Task description >> With pictures left out, output exactly the lines from the line holding "html: <div>[Recipient Name]</div>" through the end of the data, both included.

*** Opening Raw data ***

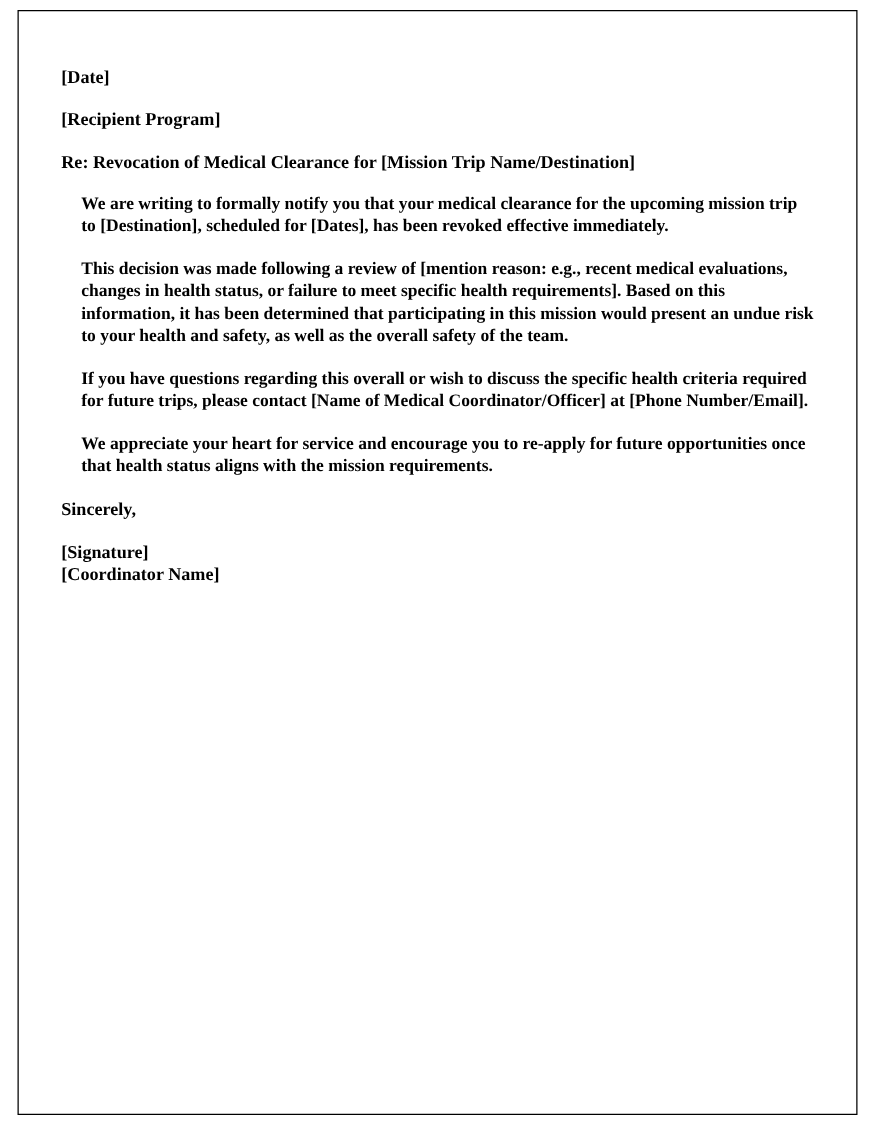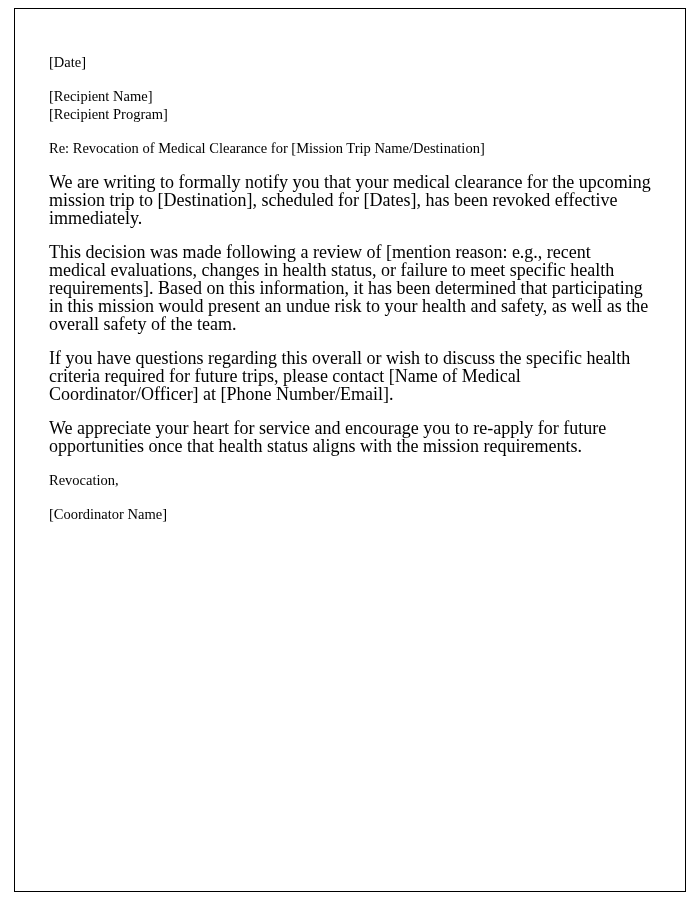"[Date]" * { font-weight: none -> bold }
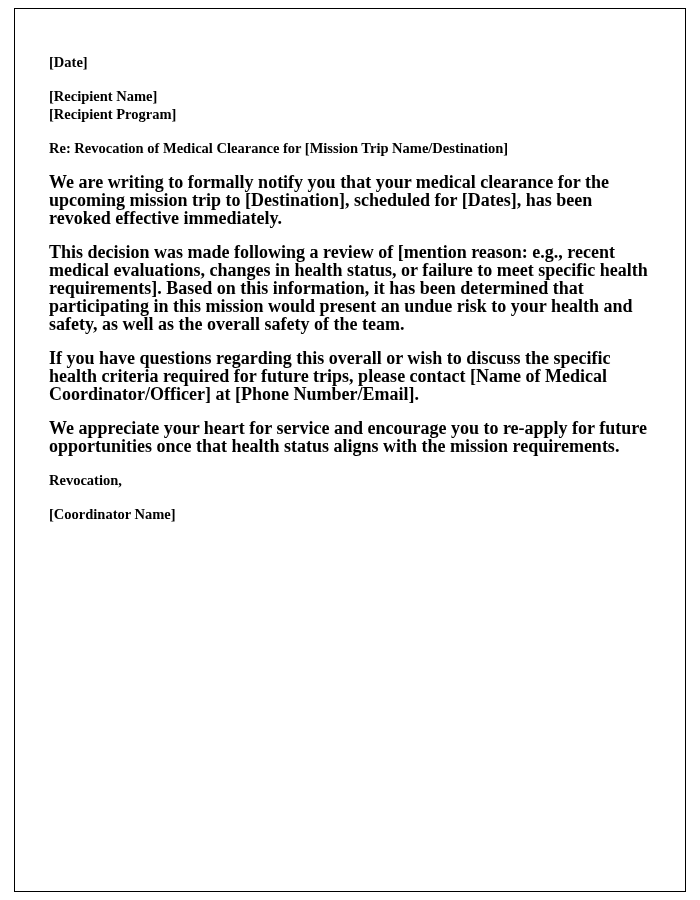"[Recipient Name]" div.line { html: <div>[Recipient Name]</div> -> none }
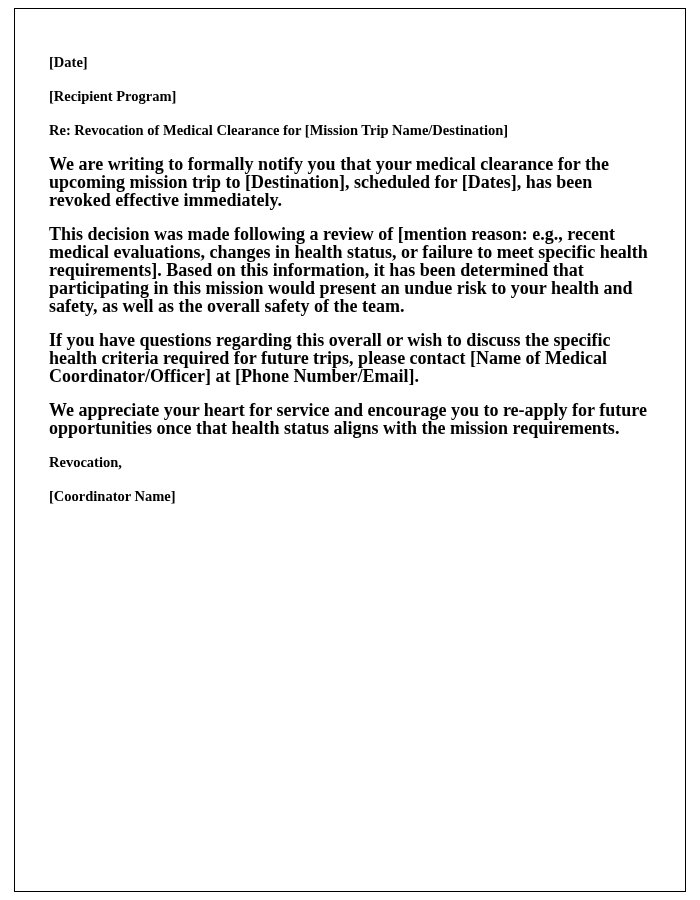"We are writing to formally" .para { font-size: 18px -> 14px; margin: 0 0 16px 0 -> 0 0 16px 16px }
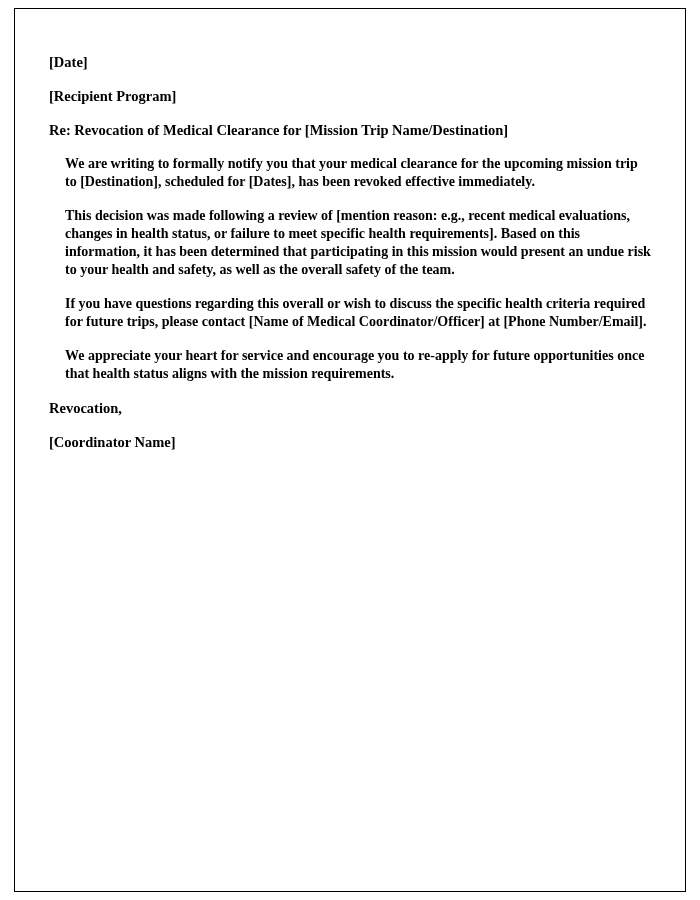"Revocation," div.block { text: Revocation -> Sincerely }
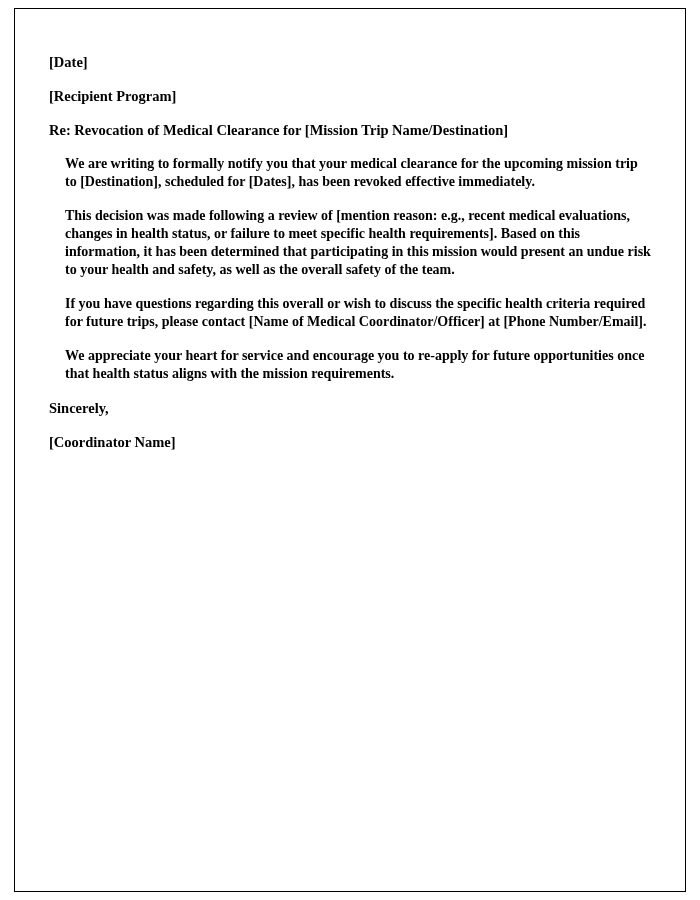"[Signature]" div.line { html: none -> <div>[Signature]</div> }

*** Closing Raw data ***

Your response >>
"[Recipient Name]" div.line { html: <div>[Recipient Name]</div> -> none }
"We are writing to formally" .para { font-size: 18px -> 14px; margin: 0 0 16px 0 -> 0 0 16px 16px }
"Revocation," div.block { text: Revocation -> Sincerely }
"[Signature]" div.line { html: none -> <div>[Signature]</div> }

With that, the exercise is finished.